_Your task_
Reproduce exactly the lines that run from the start of the records below to the line with "Maximum pressure, 7:00 PM: none -> 992", inclusive.

_Revision comparison data_
::::::

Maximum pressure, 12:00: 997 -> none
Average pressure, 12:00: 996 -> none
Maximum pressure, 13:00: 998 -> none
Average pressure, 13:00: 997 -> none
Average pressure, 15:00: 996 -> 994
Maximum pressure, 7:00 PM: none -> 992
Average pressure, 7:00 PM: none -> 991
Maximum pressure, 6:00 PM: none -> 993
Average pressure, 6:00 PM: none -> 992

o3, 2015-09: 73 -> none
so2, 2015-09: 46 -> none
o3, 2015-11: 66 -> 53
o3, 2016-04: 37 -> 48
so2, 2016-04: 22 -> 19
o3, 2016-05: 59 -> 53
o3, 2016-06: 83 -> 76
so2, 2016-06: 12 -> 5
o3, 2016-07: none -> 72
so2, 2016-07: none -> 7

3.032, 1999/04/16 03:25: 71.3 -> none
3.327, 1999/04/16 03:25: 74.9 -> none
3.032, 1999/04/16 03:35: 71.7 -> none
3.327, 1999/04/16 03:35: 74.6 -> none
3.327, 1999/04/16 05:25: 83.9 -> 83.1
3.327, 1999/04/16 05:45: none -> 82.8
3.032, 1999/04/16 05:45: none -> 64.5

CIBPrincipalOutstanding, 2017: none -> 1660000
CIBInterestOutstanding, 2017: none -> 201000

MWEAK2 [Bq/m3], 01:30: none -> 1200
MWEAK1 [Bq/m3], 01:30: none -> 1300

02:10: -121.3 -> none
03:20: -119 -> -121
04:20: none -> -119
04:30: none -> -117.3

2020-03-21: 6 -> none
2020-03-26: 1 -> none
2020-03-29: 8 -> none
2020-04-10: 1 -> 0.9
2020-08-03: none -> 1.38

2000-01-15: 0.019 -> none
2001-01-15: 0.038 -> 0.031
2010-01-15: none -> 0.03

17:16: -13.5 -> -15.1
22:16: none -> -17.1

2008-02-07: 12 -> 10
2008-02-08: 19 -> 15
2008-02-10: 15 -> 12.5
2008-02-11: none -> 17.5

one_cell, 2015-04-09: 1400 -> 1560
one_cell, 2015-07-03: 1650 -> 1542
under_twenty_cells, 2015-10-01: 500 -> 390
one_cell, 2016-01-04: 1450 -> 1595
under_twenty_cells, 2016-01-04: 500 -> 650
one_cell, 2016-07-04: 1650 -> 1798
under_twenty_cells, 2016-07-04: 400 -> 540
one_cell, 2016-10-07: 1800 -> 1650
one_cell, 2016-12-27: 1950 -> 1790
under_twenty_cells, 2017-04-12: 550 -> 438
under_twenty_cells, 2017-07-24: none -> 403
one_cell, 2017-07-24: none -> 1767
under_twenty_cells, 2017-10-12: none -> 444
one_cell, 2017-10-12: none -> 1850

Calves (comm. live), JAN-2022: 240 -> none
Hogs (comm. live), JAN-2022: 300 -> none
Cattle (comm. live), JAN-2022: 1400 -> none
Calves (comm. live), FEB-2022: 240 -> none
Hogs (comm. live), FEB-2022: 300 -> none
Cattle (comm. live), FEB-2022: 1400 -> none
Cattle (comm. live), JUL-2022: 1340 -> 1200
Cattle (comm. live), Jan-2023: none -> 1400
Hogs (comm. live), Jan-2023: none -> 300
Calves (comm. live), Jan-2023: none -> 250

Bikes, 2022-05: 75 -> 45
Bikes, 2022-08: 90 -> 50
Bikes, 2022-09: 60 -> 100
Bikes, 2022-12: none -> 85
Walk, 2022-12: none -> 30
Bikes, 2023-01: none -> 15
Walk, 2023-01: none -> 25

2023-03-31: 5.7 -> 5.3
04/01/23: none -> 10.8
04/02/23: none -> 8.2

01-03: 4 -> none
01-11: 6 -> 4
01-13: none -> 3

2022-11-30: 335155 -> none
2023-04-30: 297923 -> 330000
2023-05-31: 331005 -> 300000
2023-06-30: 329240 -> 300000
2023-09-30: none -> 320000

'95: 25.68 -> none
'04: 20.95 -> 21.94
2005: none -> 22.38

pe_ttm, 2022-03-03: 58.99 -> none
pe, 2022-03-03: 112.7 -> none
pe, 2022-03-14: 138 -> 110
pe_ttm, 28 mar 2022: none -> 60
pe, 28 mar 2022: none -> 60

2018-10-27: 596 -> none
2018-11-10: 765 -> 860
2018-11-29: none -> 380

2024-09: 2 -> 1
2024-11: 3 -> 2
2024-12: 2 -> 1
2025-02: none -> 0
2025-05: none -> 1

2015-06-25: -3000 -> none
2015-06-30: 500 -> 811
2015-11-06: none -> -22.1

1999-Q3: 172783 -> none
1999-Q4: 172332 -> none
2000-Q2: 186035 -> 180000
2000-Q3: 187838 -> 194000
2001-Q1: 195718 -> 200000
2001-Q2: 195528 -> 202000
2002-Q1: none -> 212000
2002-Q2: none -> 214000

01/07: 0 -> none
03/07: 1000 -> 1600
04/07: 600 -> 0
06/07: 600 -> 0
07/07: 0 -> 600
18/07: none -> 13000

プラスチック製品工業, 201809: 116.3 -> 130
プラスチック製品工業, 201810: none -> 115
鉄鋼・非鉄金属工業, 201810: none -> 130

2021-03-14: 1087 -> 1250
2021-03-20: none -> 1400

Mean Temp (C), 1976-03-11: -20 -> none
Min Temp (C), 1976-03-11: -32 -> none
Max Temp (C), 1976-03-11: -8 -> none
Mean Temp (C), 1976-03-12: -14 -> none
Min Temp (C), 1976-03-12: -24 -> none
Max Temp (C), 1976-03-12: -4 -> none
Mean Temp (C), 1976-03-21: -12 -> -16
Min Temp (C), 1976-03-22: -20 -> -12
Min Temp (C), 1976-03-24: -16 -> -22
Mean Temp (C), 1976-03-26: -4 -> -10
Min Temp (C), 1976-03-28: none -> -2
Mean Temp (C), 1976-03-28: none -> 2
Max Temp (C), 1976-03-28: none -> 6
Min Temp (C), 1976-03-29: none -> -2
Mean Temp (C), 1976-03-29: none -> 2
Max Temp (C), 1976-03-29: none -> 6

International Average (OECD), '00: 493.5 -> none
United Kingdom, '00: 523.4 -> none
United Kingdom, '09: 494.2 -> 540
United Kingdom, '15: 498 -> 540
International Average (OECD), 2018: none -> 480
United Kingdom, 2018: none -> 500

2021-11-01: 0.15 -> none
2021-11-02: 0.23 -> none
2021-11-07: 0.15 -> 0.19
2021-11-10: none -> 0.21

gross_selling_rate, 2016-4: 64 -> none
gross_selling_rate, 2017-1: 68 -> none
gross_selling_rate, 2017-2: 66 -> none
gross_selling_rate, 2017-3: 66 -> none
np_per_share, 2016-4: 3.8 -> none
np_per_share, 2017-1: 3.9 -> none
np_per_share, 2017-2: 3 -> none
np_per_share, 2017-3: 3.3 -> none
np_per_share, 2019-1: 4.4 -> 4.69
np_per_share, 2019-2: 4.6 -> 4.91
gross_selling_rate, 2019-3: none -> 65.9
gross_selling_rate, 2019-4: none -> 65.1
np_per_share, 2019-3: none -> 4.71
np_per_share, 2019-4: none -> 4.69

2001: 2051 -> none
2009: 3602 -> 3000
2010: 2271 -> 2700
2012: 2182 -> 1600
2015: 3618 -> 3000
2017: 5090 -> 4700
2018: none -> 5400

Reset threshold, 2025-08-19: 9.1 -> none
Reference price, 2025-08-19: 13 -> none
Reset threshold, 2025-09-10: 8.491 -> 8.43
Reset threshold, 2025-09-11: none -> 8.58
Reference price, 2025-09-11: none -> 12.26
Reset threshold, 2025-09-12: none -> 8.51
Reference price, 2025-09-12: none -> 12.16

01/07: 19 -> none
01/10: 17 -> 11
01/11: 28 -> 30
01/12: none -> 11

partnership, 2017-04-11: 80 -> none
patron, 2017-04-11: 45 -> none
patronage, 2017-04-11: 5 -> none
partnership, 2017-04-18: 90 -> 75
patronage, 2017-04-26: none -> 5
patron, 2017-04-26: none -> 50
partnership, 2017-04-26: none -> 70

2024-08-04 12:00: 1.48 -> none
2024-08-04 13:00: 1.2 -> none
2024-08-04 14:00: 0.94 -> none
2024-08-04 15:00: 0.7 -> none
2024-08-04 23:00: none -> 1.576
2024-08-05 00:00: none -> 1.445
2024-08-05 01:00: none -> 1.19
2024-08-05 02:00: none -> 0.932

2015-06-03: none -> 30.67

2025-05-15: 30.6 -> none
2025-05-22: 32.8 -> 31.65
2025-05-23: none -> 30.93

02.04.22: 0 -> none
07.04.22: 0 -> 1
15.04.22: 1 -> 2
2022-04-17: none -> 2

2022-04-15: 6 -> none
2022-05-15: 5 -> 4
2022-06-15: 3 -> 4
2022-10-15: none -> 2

::::::

_Solution for this problem_
Maximum pressure, 12:00: 997 -> none
Average pressure, 12:00: 996 -> none
Maximum pressure, 13:00: 998 -> none
Average pressure, 13:00: 997 -> none
Average pressure, 15:00: 996 -> 994
Maximum pressure, 7:00 PM: none -> 992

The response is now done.